The ruling junta has imposed a law banning Suu Kyi from participating in
the polls.

Suu Kyi’s party has disbanded and opted not to take part in this year's
election, saying it will be a sham.

Suu Kyi was convicted last year for violating the terms of her house
arrest after an American man illegally swam across a lake to her
waterfront villa. The man reportedly hid in her compound for two nights.

Suu Kyi was sentenced to three years of hard labor but the court
"mitigated" the sentence to 18 months of house arrest.

Suu Kyi, 63, has spent more than 14 of the last 20 years in detention.

Doubts on credibility of polls

The United States and the European Union, Myanmar’s staunchest critics,
voiced doubts about the credibility of the scheduled elections in the
military ruled-state, formerly known as Burma.

They have been urging the junta to let the opposition and ethnic
minorities become involved in the elections.

The ASEAN’s standing policy of non-interference in their members’ domestic
affairs has constrained efforts to enforce the protection of human rights
in Myanmar.

The ASEAN has also been criticized for not exerting pressure on Myanmar’s
junta to enforce democracy and institute reforms.

The members of the ASEAN are Brunei, Cambodia, Indonesia, Laos, Malaysia,
Myanmar, Philippines, Singapore, Thailand, and Vietnam.

Amid opposition from Western countries, the ASEAN supported the entry of
Myanmar into the group as its tenth member in 1997.
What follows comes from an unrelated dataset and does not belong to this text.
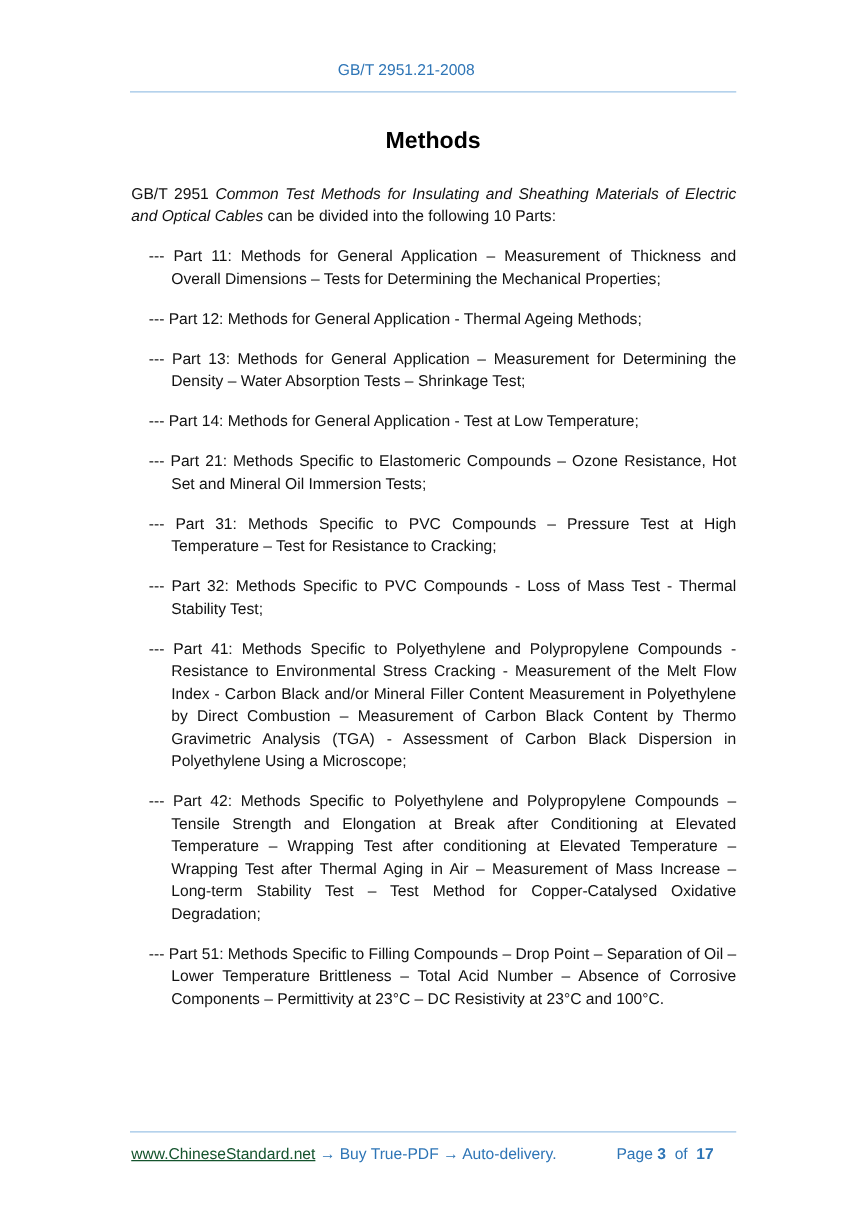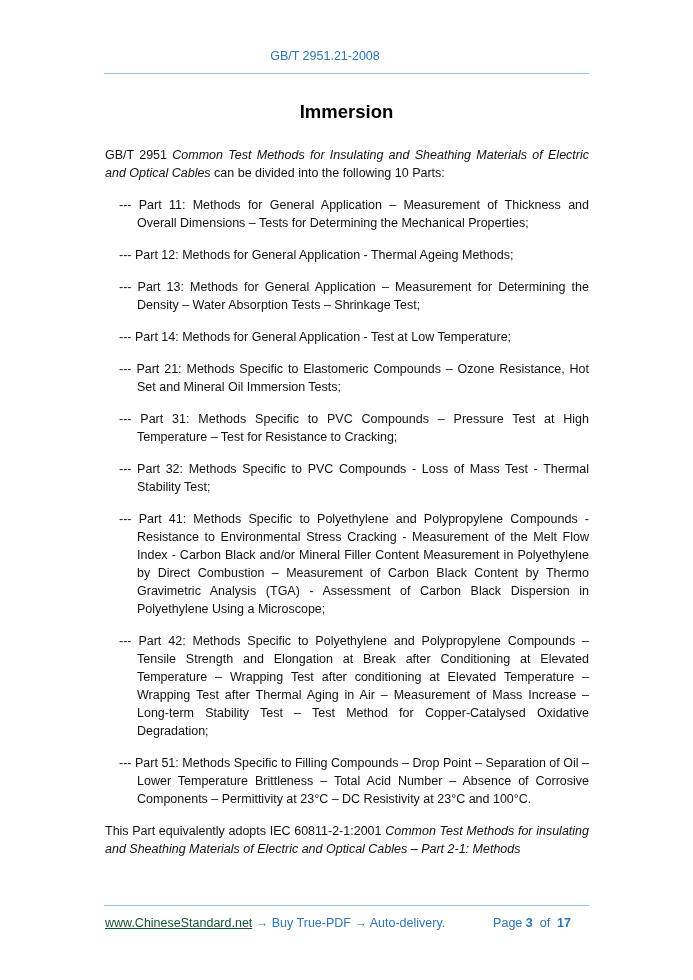"Immersion" div.page-title { text: Immersion -> Methods }
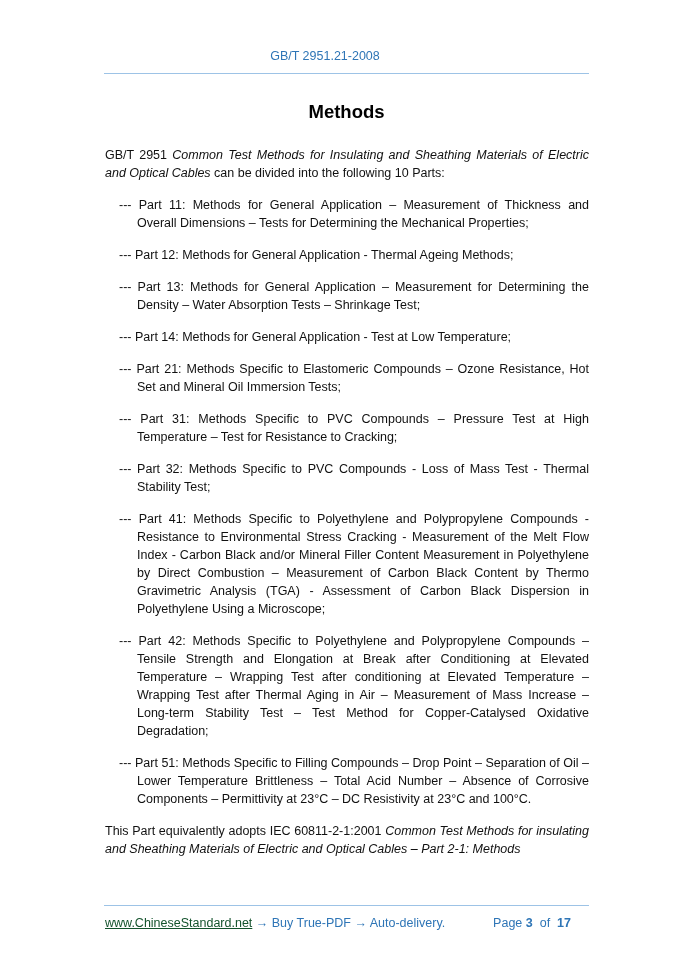"This Part equivalently adopts IEC" p.para { html: <p><span>This Part equivalently adopts IEC 60811-2-1:2001 </span><em>Common Test Methods for insulating and Sheathing Materials of Electric and Optical Cables – Part 2-1: Methods</em></p> -> none }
____________________________________
INTERNATIONAL

August 9, Inter Press Service
Call for war crimes inquiry foils U.N. Envoy’s trip – Marwaan Macan-Markar

Bangkok – When a U.N. human rights investigator for Burma called for an
international inquiry to look into possible war crimes by the country’s
military regime, he added significant weight to similar calls that had
been made in other quarters.

But that call in March by Tomas Ojea Quintana, as part of a scathing
30-page report delivered to the U.N. Human Rights Council in Geneva, has
come back to haunt the U.N. special rapporteur on human rights in Myanmar,
as Burma is also known.

Quintana has been denied a visa by the junta to return to the South-east
Asian nation for his fourth visit, according to diplomatic and U.N.
sources.

But Burmese pro-democracy activists in exile are hardly surprised by the
treatment given to the Argentine lawyer, who is currently on a visit to
Thailand and Indonesia ahead of preparing another report on Burma to be
presented to the U.N. General Assembly in October.

His predecessor, Paulo Sergio Pinheiro, was also shut out from the country
by the junta following critical reports tabled before the world body.

"It was very clear that Quintana touched on a very sensitive issue for the
Burmese regime when he called for the setting up of an international
committee to look into war crimes," said Khin Ohmar, coordinator of the
Burma Partnership, an Asia-Pacific network of civil society groups
championing democracy and human rights in Burma. "The regime cannot
tolerate such criticism."

In fact, Quintana broke new diplomatic ground with the strong words he
said in March, added the Burmese political exile. "It was the first time
that a crime against humanity inquiry was called for by a U.N. human
rights rapporteur."

Despite being denied a visa, "he (Quintana) is still committed to pushing
the inquiry forward," revealed David Scott Matheison, Burma consultant for
Human Rights Watch, a New York-based global rights watchdog. "He is not
giving up; he wants to go back inside and engage with as many actors."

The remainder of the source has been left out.